Impaired Cerebral Angiogenesis in the Fetal Lamb Model of Persistent Pulmonary Hypertension

Susan S Cohen a,*, Bethany R Powers a, Alexandra Lerch-Gaggl b, Ru-Jeng Teng a, Girija Ganesh Konduri a
PMCID: PMC4267966  NIHMSID: NIHMS624568  PMID: 25172169

Abstract

Background

Persistent pulmonary hypertension of the newborn (PPHN) is associated with increased risk of neuro-developmental impairments. Whether relative fetal hypoxia during evolution of PPHN renders the fetal brain vulnerable to perinatal brain injury remains unclear. We hypothesized that in utero ductal constriction, which induces PPHN also impairs cerebral angiogenesis.

Methods

Fetal lambs with PPHN induced by prenatal ligation of the ductus arteriosus were compared to gestation matched twin controls. Freshly collected or fixed brain specimens were analyzed by immunohistochemistry, Western blot analysis, and RT-PCR.

Results

Cortical capillary density was decreased in PPHN lambs compared to controls (Glut-1, Isolectin B-4 and Factor VIII, n=6, p<0.05). Hypoxia inducible factor-1α (HIF-1α) and vascular endothelial growth factor (VEGF) protein levels were decreased in cortical cell lysates of PPHN lambs. PPHN increased angiopoetin-1 (Ang-1) and tyrosine-protein kinase receptor (Tie-2) protein expression while angiopoetin-2 (Ang-2) protein levels were decreased (n=6, p<0.05). PPHN did not change mRNA levels of these proteins significantly (n=6).

Conclusions

PPHN decreased cortical capillary density in fetal lamb brain. PPHN decreased the expression of proteins involved in angiogenesis. These findings suggest that PPHN is associated with impaired cortical angiogenesis.

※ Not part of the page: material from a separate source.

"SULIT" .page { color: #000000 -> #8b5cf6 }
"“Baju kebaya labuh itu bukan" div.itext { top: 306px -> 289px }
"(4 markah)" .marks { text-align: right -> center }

Keywords: persistent pulmonary hypertension in the newborn (PPHN), cerebral angiogenesis, HIF-1α, VEGF, sheep

1. Introduction

Persistent pulmonary hypertension of the newborn (PPHN) predisposes infants to long-term neurodevelopmental impairment1,2. Up to 25% of infants that survive PPHN have neurodevelopmental impairments, including moderate-severe cerebral palsy and Bayley Mental and Psychomotor developmental indices below 70, despite advances in intensive care support1. The onset of PPHN occurs during a time of robust cerebral angiogenesis in the newborn and this process is highly sensitive to changes in blood flow and oxygen levels3,4. The clinical course of infants with PPHN suggests that their adaptation to systemic hypoxemia is impaired. It is unknown if the fetal brain undergoes appropriate vascular remodeling in the presence of PPHN and alterations in oxygen supply in utero. Our study investigated the adaptive mechanisms of cerebrovascular remodeling to PPHN in the fetal lamb brain.

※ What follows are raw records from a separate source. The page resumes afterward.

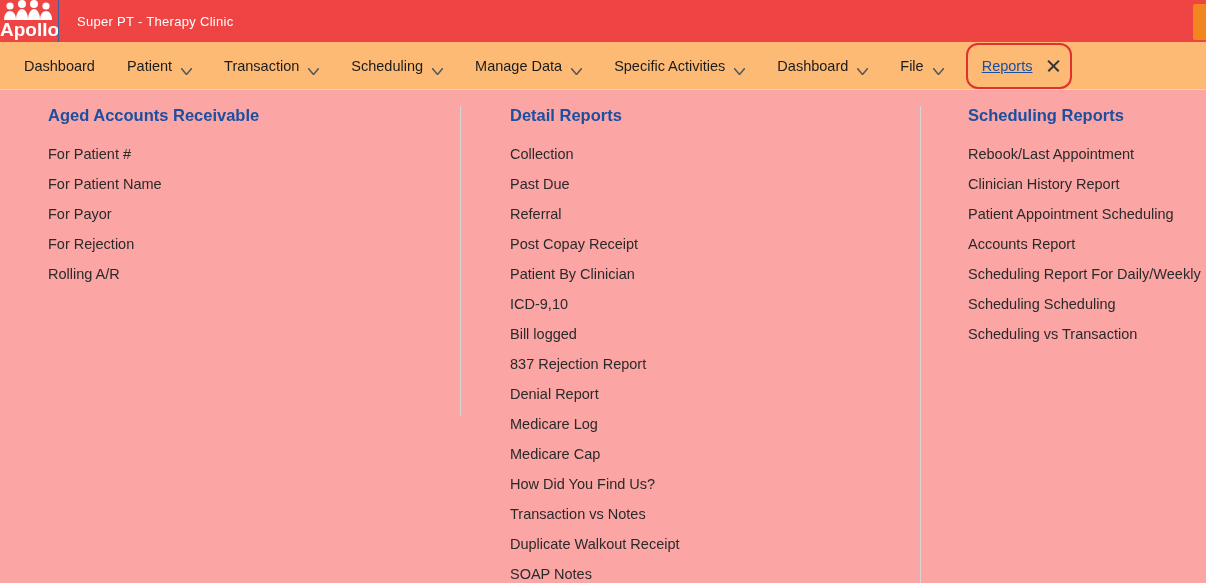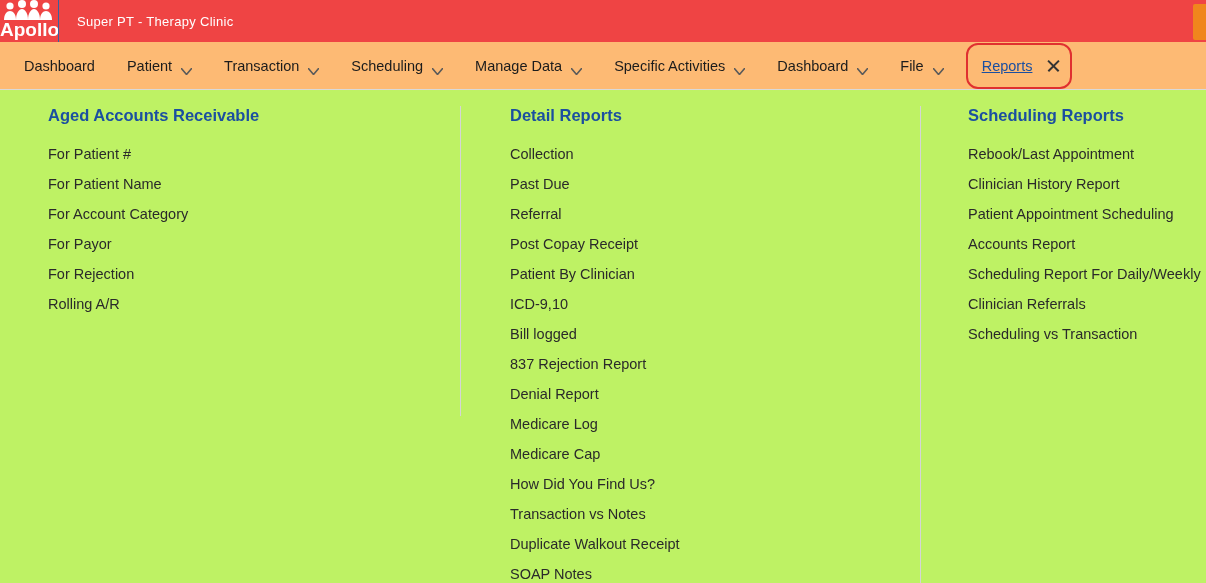"Aged Accounts Receivable" .panel { background: #bef264 -> #fca5a5 }
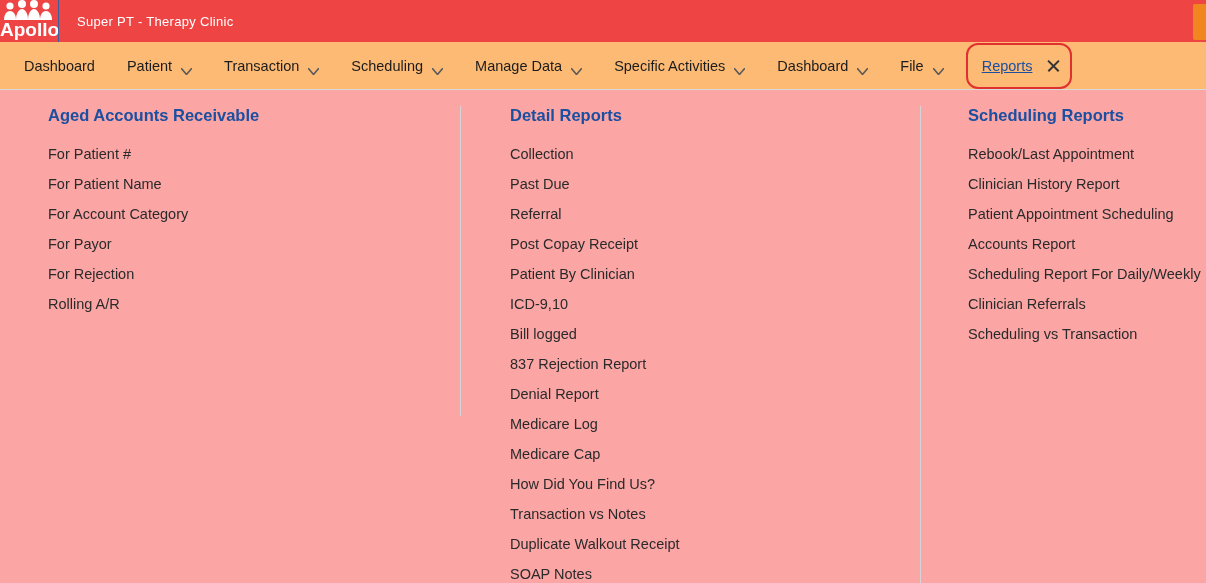"For Account Category" li { html: <li>For Account Category</li> -> none }
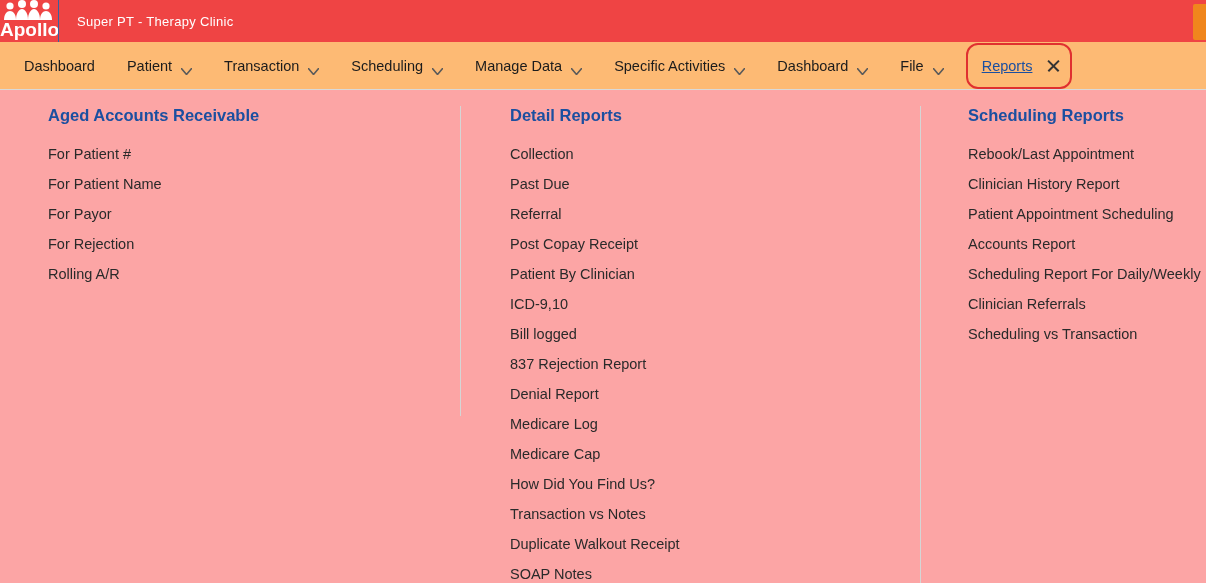"Clinician Referrals" li { text: Clinician Referrals -> Scheduling Scheduling }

PPHN occurs when the pulmonary vascular resistance fails to decrease at birth5. The affected infant fails to establish adequate oxygenation during postnatal life and may develop multi-organ dysfunction6. Hypoxemia in these infants is due to right to left extra-pulmonary shunting of blood as a result of supra-systemic pulmonary artery pressures. In utero pulmonary hypertension from ductal constriction leads to impaired development of pulmonary vasculature and decreased blood flow from right ventricle to the aortic arch, which may lead to altered cerebral blood flow. Previous studies suggested that altered autoregulation of cerebral blood flow in PPHN may cause hypoxic brain injury and contribute to cognitive deficits in this condition2. Studies that evaluated school-aged outcomes in PPHN survivors showed that these outcomes were not significantly improved, despite advances in neonatal intensive care, suggesting that prenatal factors may also predispose these infants to postnatal impairments7. Hypoxemia and decreased cerebral blood flow in utero during evolution of PPHN may confer vulnerability to neurodevelopmental impairment.

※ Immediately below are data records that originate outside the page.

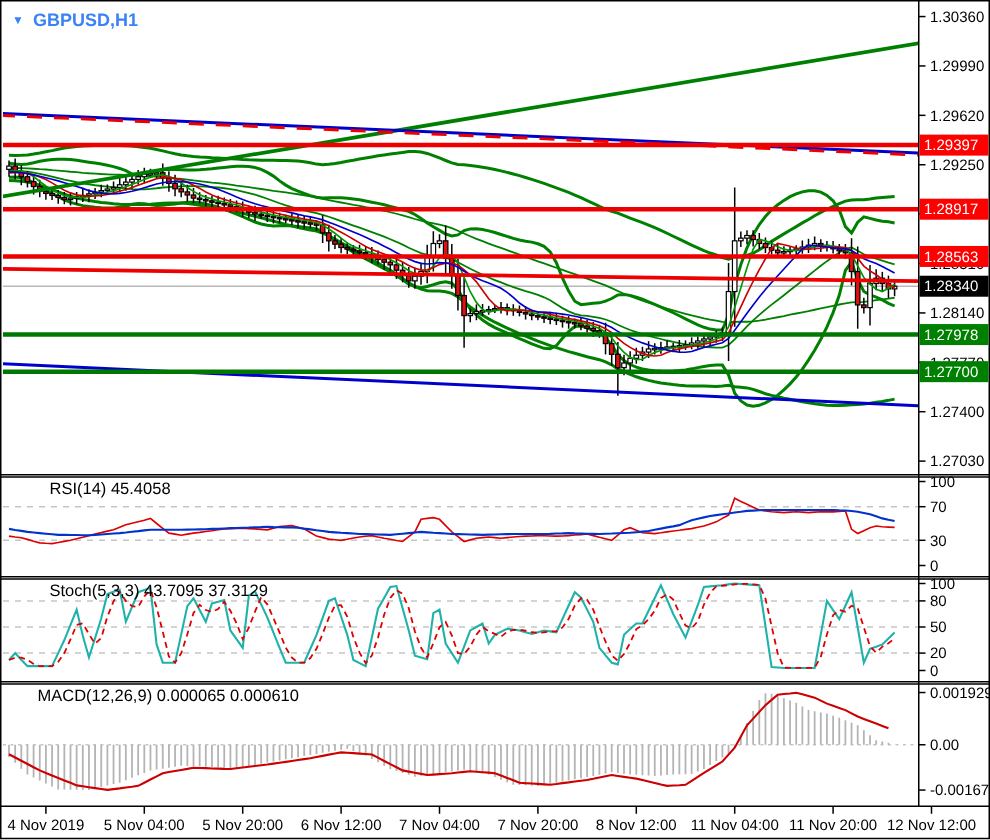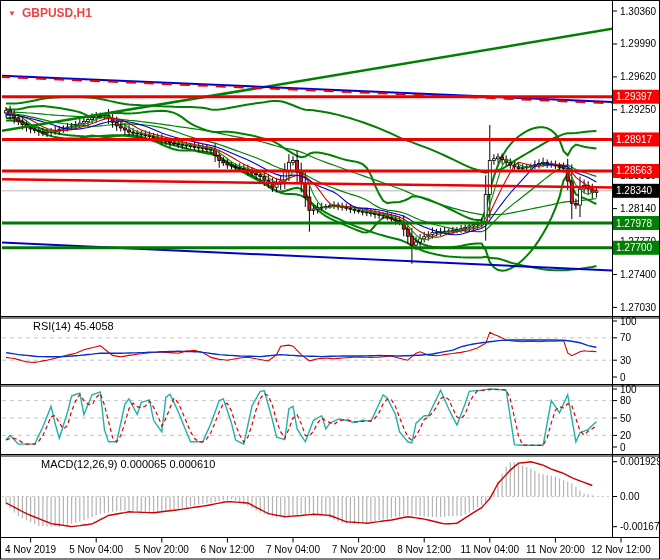"▼ GBPUSD,H1" .symbol-row { color: #ef4444 -> #3b82f6 }
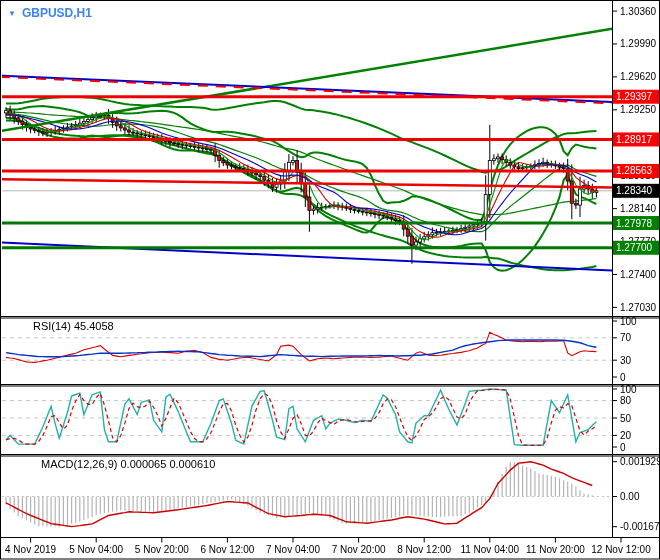"Stoch(5,3,3) 43.7095 37.3129" div.overlay-label { html: none -> <div>Stoch(5,3,3) 43.7095 37.3129</div> }
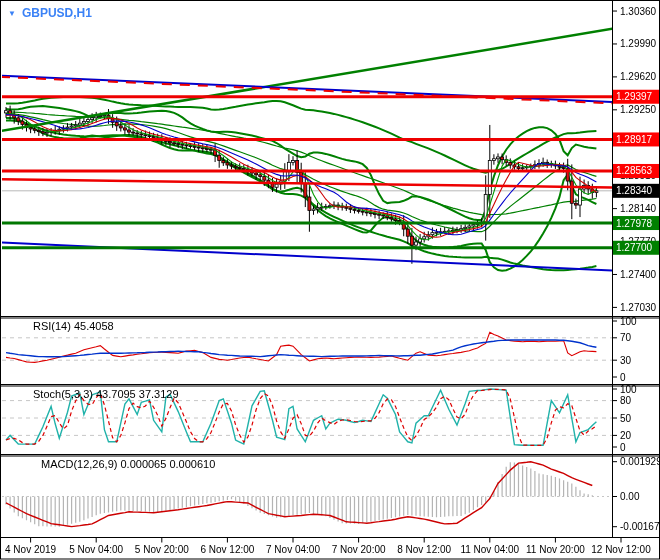"MACD(12,26,9) 0.000065 0.000610" div.overlay-label { left: 16px -> 0 }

The cerebral cortex undergoes vascular remodeling in order to preserve oxygen and nutrient supply needed to support neuronal function and metabolic needs. Understanding the mechanisms that facilitate this adaptation may help understand fetal brain adaptation to impaired oxygen states. Our group has shown that fetal lambs exposed to in utero PPHN are relatively hypoxemic compared to controls at birth 8 and that maladaptation to changes in PaO2 in PPHN in the lung occurs 9,10. Sheep have been used extensively to investigate many aspects of CNS homeostasis11,12. The development of the ovine brain at birth is similar to that of the human infant with respect to completion of neurogenesis, cerebral sulcation, and detection of the cortical component of somatosensory evoked potentials13,14. For these reasons, the sheep model is ideal to test the hypothesis that cerebral angiogenesis is impaired in the lamb cerebral cortex, as it is in the lung9,10.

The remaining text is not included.